I would mention The Bards Tale (er..), as it is amazingly funny, if it werent for the fact that you need a geforce 6 min, no matter what the box says.. :S

How About NOX... one of the few diablo clones that diablo couldnt stomp into the ground... (not that its a clone EXACTLY)

if you like to Blend your genres (er.. spelling?), apart from Bloodlines (fps/rpg mainly rpg)
you could go RTS/RPG with battlecry 2, you get to keep a single hero through both singleplayer and multi, plus the main campaign is Birthright styled global takeover...

OMG BirthRight!!!!!! 

another blend, could be Theif... fps stealth game that would be a total rpg if it weren't for the missing stat biulding....

ofcourse you could always go the way of the Emulator and just go old school.... OOOH... Eye of the Beholder.... great game, but its amiga, so back to the emulator...


----------



## JEBWrench (Jul 4, 2006)

Best FPS/RPG clone is System Shock 2. 


Birthright was fantastic, I agree, and would definitely recommend it.

The whole Blood Omen series didn't really interest me that much, personally.
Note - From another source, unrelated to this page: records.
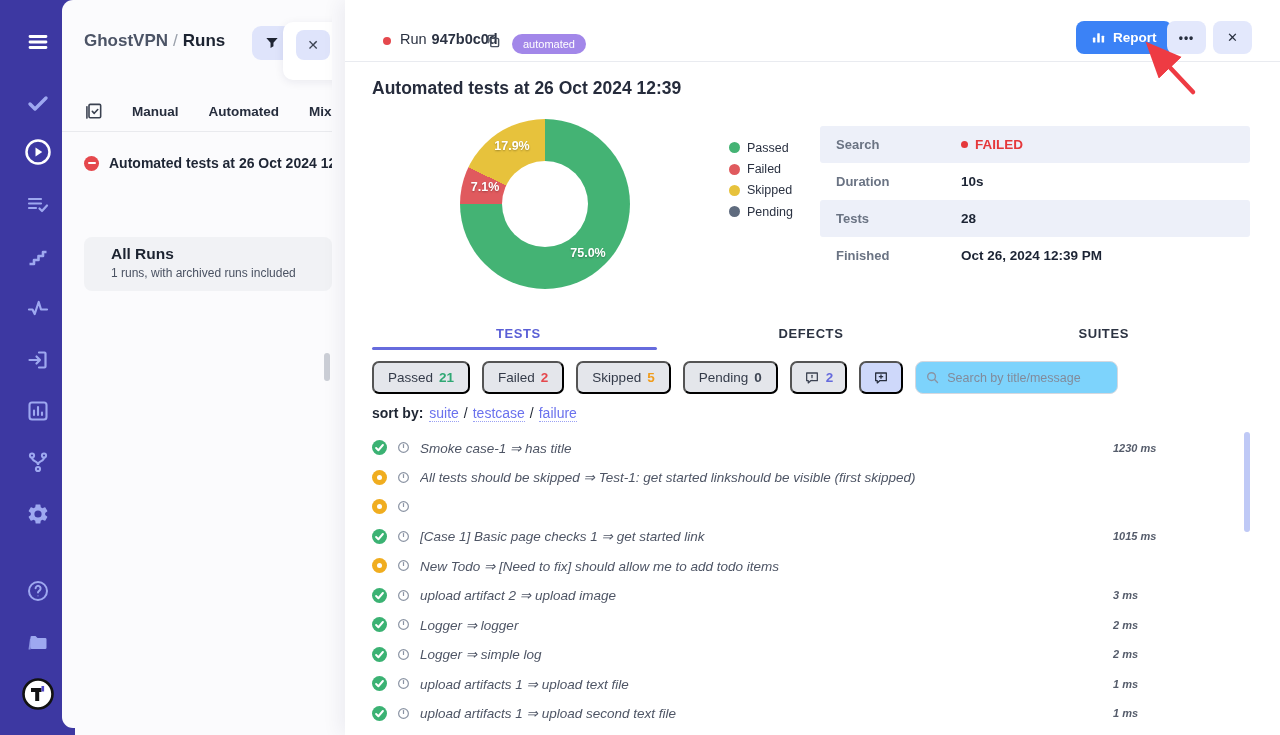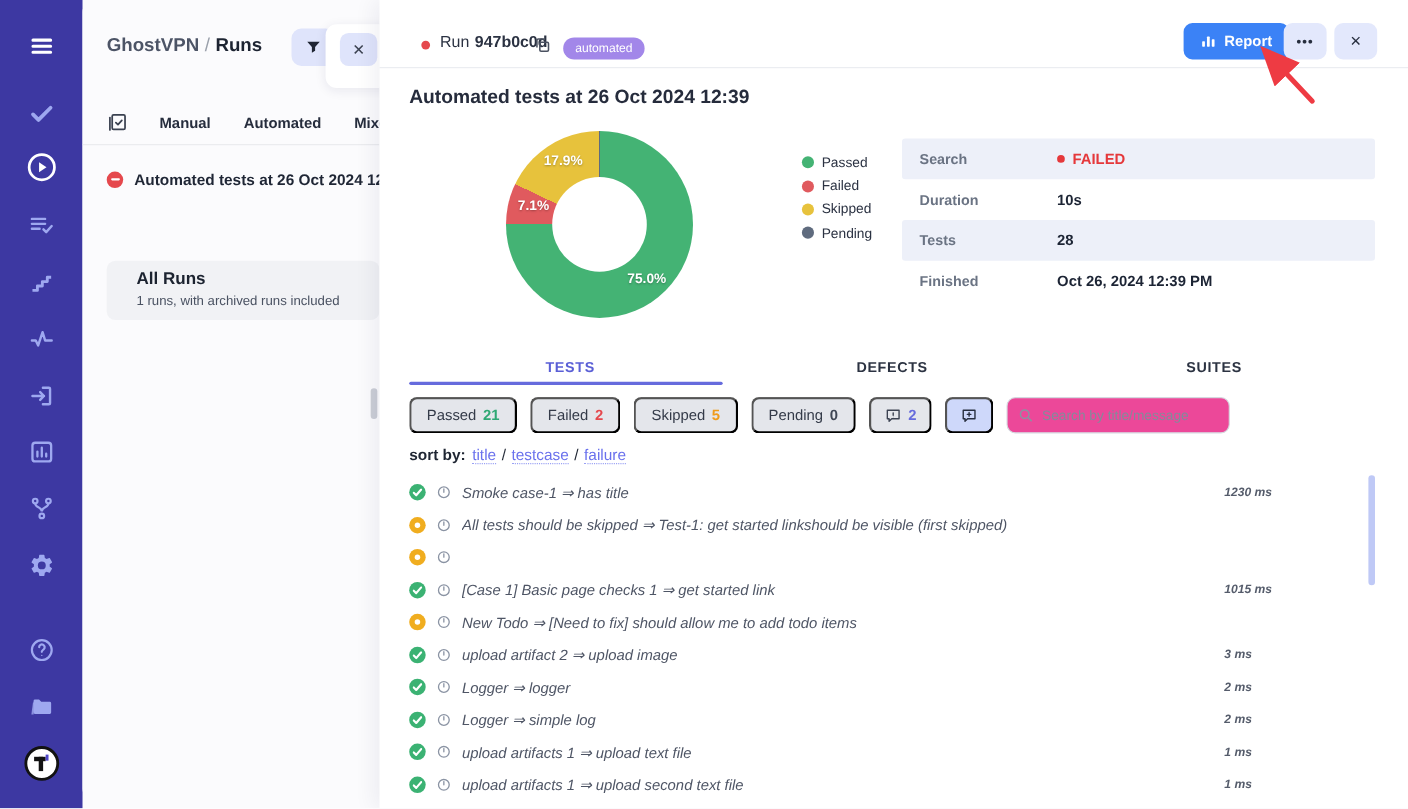"GhostVPN / Runs" .left-panel { left: 75px -> 62px }
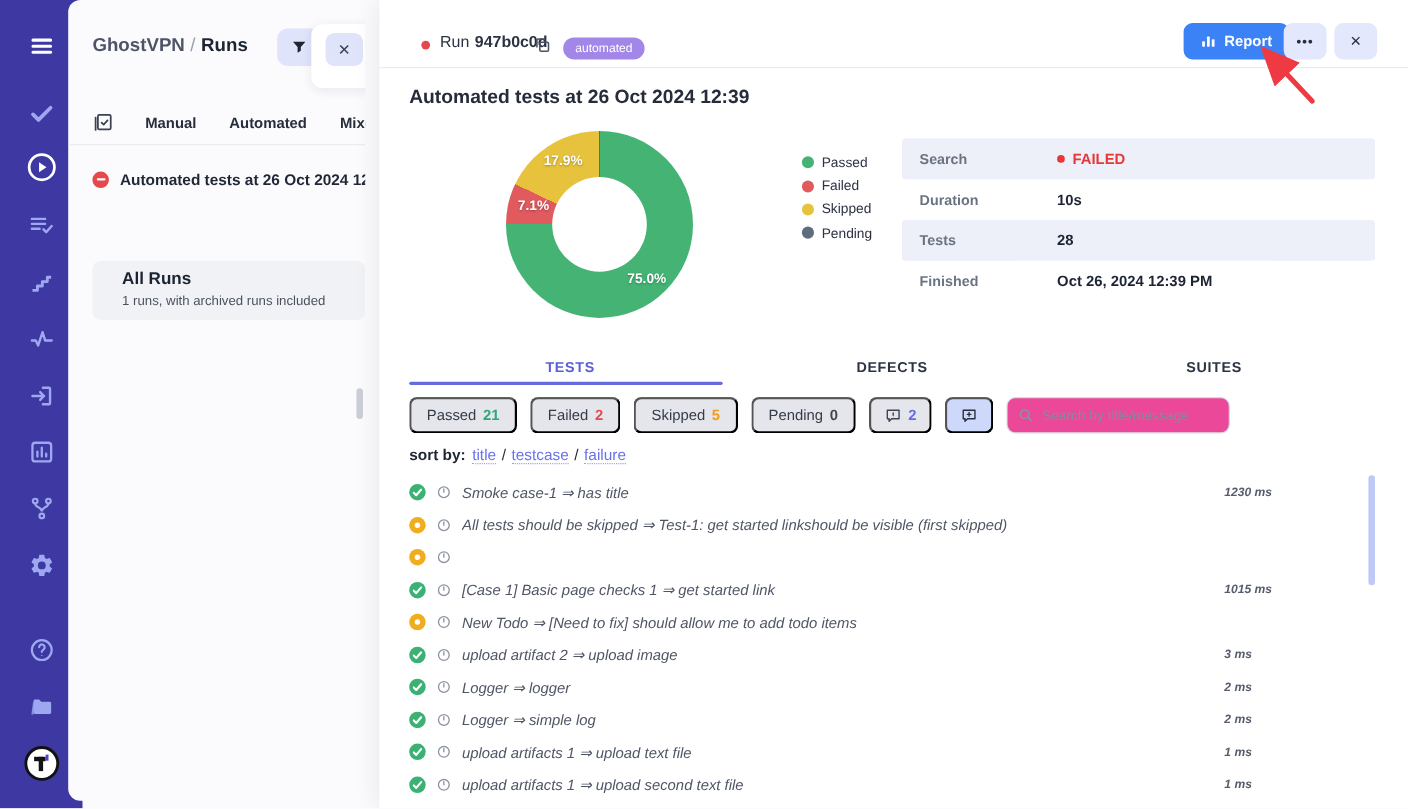"Search by title/message" .search-box { background: #ec4899 -> #7dd3fc }
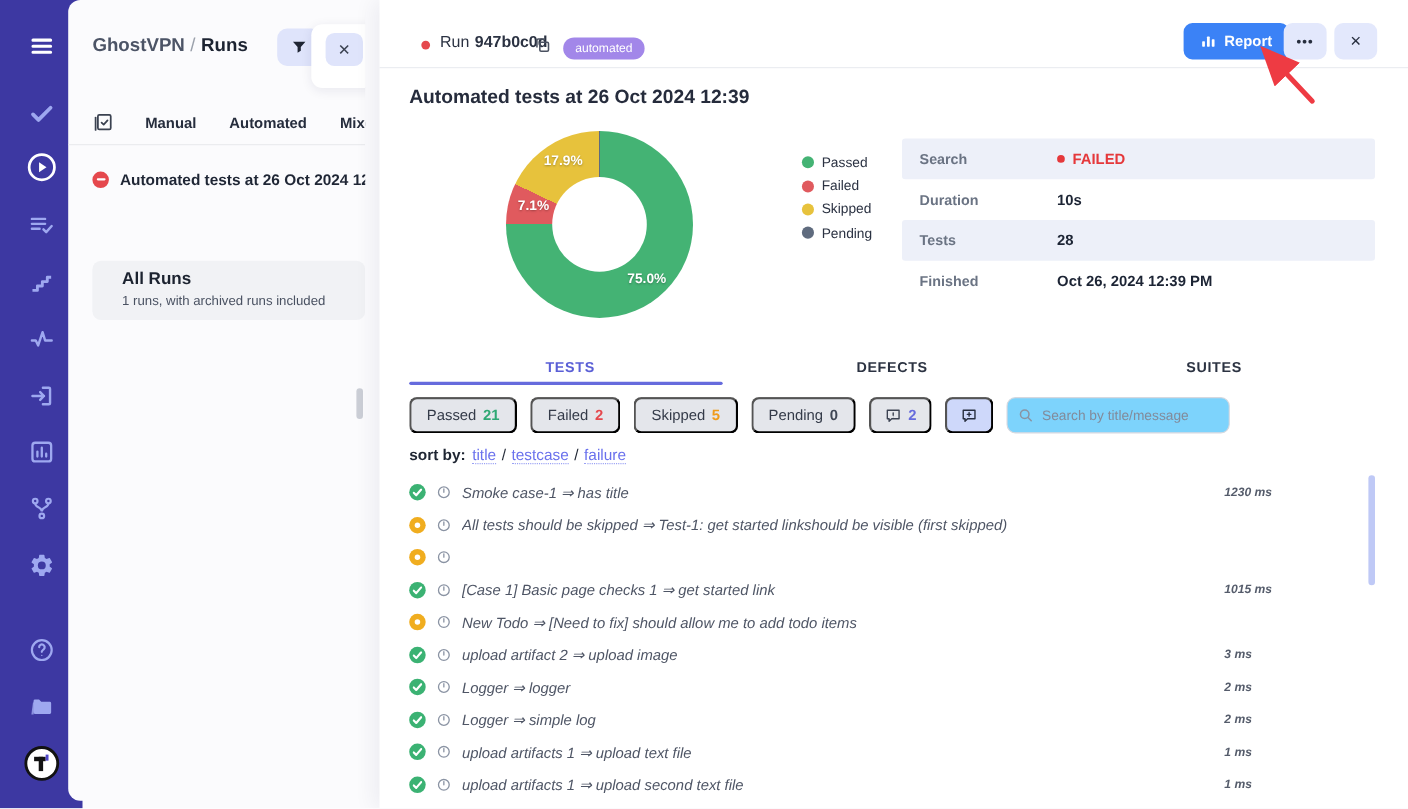"title" span.sort-link { text: title -> suite }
Vampires... Meh.


----------



## acameron (Dec 20, 2004)

theshadowcult said:


> another blend, could be Theif... fps stealth game that would be a total rpg if it weren't for the missing stat biulding....


The Thief series is great !  As far as the missing stat building, I for one never missed it hehe....the game pulls you in so far with the gameplay and graphics, not to mention the audio (have to pay close attention to the sound as the slightest noise made by you will be heard by everyone nearby and you have to listen for the shuffling of guards feet or their voices so you know where they are at).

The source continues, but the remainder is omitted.